| Exercise materials |
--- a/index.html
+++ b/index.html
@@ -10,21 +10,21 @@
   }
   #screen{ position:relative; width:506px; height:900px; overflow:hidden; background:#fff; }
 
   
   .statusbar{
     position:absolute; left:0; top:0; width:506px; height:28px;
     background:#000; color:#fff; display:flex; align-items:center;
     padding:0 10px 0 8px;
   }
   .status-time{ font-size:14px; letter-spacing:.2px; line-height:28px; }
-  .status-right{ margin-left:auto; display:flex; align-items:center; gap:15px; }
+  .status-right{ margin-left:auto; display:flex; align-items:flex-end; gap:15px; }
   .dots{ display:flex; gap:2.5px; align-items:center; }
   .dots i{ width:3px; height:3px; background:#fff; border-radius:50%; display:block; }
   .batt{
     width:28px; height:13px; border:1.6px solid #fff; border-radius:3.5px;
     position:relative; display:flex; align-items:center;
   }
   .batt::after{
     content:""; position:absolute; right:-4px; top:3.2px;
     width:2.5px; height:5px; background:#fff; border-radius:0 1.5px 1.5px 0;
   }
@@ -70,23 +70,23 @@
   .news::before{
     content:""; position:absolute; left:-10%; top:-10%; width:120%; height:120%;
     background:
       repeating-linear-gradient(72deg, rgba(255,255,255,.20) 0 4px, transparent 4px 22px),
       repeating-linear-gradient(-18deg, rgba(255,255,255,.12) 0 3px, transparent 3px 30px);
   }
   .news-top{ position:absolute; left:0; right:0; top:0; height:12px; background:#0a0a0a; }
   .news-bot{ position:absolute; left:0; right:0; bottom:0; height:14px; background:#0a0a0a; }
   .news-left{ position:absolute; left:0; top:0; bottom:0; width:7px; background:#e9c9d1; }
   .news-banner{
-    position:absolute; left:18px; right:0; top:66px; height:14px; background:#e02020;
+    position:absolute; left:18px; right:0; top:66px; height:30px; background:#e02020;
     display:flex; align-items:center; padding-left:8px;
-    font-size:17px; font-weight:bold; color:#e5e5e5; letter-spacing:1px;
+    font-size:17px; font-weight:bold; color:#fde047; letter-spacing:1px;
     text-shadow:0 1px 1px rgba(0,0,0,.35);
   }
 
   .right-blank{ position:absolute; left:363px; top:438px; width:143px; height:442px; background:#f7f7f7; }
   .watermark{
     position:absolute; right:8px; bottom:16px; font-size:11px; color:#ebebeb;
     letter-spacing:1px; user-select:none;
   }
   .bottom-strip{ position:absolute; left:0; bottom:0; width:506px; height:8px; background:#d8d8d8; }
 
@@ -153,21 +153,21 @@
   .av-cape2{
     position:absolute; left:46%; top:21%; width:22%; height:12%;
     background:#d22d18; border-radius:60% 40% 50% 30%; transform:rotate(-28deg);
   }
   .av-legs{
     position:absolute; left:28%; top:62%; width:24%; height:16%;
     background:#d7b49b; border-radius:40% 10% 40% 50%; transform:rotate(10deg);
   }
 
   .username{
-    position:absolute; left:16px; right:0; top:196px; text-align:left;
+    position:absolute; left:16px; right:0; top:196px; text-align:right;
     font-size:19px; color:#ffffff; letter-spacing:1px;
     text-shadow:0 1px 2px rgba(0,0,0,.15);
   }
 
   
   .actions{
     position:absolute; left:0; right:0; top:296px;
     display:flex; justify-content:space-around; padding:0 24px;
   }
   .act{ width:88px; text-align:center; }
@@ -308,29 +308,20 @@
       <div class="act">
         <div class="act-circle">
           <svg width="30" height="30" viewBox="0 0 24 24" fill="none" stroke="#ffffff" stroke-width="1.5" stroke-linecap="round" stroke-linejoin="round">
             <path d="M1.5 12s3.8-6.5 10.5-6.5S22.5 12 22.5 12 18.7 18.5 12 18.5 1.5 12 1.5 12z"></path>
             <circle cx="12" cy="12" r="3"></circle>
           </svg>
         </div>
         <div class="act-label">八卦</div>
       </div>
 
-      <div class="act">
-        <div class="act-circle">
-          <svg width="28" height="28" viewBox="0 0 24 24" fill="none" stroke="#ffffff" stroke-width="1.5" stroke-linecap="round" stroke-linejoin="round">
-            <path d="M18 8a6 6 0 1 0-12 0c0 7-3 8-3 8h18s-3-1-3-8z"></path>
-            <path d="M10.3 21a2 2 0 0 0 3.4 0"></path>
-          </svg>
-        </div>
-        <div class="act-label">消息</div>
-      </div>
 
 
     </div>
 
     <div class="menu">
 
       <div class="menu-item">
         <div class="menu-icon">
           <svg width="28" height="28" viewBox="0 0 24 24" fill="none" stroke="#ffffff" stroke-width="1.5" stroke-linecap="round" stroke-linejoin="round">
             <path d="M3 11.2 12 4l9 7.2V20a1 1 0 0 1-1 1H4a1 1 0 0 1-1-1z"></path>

| Required work |
Could you print every record above exactly as it appears?

| Result of this task |
--- a/index.html
+++ b/index.html
@@ -10,21 +10,21 @@
   }
   #screen{ position:relative; width:506px; height:900px; overflow:hidden; background:#fff; }
 
   
   .statusbar{
     position:absolute; left:0; top:0; width:506px; height:28px;
     background:#000; color:#fff; display:flex; align-items:center;
     padding:0 10px 0 8px;
   }
   .status-time{ font-size:14px; letter-spacing:.2px; line-height:28px; }
-  .status-right{ margin-left:auto; display:flex; align-items:center; gap:15px; }
+  .status-right{ margin-left:auto; display:flex; align-items:flex-end; gap:15px; }
   .dots{ display:flex; gap:2.5px; align-items:center; }
   .dots i{ width:3px; height:3px; background:#fff; border-radius:50%; display:block; }
   .batt{
     width:28px; height:13px; border:1.6px solid #fff; border-radius:3.5px;
     position:relative; display:flex; align-items:center;
   }
   .batt::after{
     content:""; position:absolute; right:-4px; top:3.2px;
     width:2.5px; height:5px; background:#fff; border-radius:0 1.5px 1.5px 0;
   }
@@ -70,23 +70,23 @@
   .news::before{
     content:""; position:absolute; left:-10%; top:-10%; width:120%; height:120%;
     background:
       repeating-linear-gradient(72deg, rgba(255,255,255,.20) 0 4px, transparent 4px 22px),
       repeating-linear-gradient(-18deg, rgba(255,255,255,.12) 0 3px, transparent 3px 30px);
   }
   .news-top{ position:absolute; left:0; right:0; top:0; height:12px; background:#0a0a0a; }
   .news-bot{ position:absolute; left:0; right:0; bottom:0; height:14px; background:#0a0a0a; }
   .news-left{ position:absolute; left:0; top:0; bottom:0; width:7px; background:#e9c9d1; }
   .news-banner{
-    position:absolute; left:18px; right:0; top:66px; height:14px; background:#e02020;
+    position:absolute; left:18px; right:0; top:66px; height:30px; background:#e02020;
     display:flex; align-items:center; padding-left:8px;
-    font-size:17px; font-weight:bold; color:#e5e5e5; letter-spacing:1px;
+    font-size:17px; font-weight:bold; color:#fde047; letter-spacing:1px;
     text-shadow:0 1px 1px rgba(0,0,0,.35);
   }
 
   .right-blank{ position:absolute; left:363px; top:438px; width:143px; height:442px; background:#f7f7f7; }
   .watermark{
     position:absolute; right:8px; bottom:16px; font-size:11px; color:#ebebeb;
     letter-spacing:1px; user-select:none;
   }
   .bottom-strip{ position:absolute; left:0; bottom:0; width:506px; height:8px; background:#d8d8d8; }
 
@@ -153,21 +153,21 @@
   .av-cape2{
     position:absolute; left:46%; top:21%; width:22%; height:12%;
     background:#d22d18; border-radius:60% 40% 50% 30%; transform:rotate(-28deg);
   }
   .av-legs{
     position:absolute; left:28%; top:62%; width:24%; height:16%;
     background:#d7b49b; border-radius:40% 10% 40% 50%; transform:rotate(10deg);
   }
 
   .username{
-    position:absolute; left:16px; right:0; top:196px; text-align:left;
+    position:absolute; left:16px; right:0; top:196px; text-align:right;
     font-size:19px; color:#ffffff; letter-spacing:1px;
     text-shadow:0 1px 2px rgba(0,0,0,.15);
   }
 
   
   .actions{
     position:absolute; left:0; right:0; top:296px;
     display:flex; justify-content:space-around; padding:0 24px;
   }
   .act{ width:88px; text-align:center; }
@@ -308,29 +308,20 @@
       <div class="act">
         <div class="act-circle">
           <svg width="30" height="30" viewBox="0 0 24 24" fill="none" stroke="#ffffff" stroke-width="1.5" stroke-linecap="round" stroke-linejoin="round">
             <path d="M1.5 12s3.8-6.5 10.5-6.5S22.5 12 22.5 12 18.7 18.5 12 18.5 1.5 12 1.5 12z"></path>
             <circle cx="12" cy="12" r="3"></circle>
           </svg>
         </div>
         <div class="act-label">八卦</div>
       </div>
 
-      <div class="act">
-        <div class="act-circle">
-          <svg width="28" height="28" viewBox="0 0 24 24" fill="none" stroke="#ffffff" stroke-width="1.5" stroke-linecap="round" stroke-linejoin="round">
-            <path d="M18 8a6 6 0 1 0-12 0c0 7-3 8-3 8h18s-3-1-3-8z"></path>
-            <path d="M10.3 21a2 2 0 0 0 3.4 0"></path>
-          </svg>
-        </div>
-        <div class="act-label">消息</div>
-      </div>
 
 
     </div>
 
     <div class="menu">
 
       <div class="menu-item">
         <div class="menu-icon">
           <svg width="28" height="28" viewBox="0 0 24 24" fill="none" stroke="#ffffff" stroke-width="1.5" stroke-linecap="round" stroke-linejoin="round">
             <path d="M3 11.2 12 4l9 7.2V20a1 1 0 0 1-1 1H4a1 1 0 0 1-1-1z"></path>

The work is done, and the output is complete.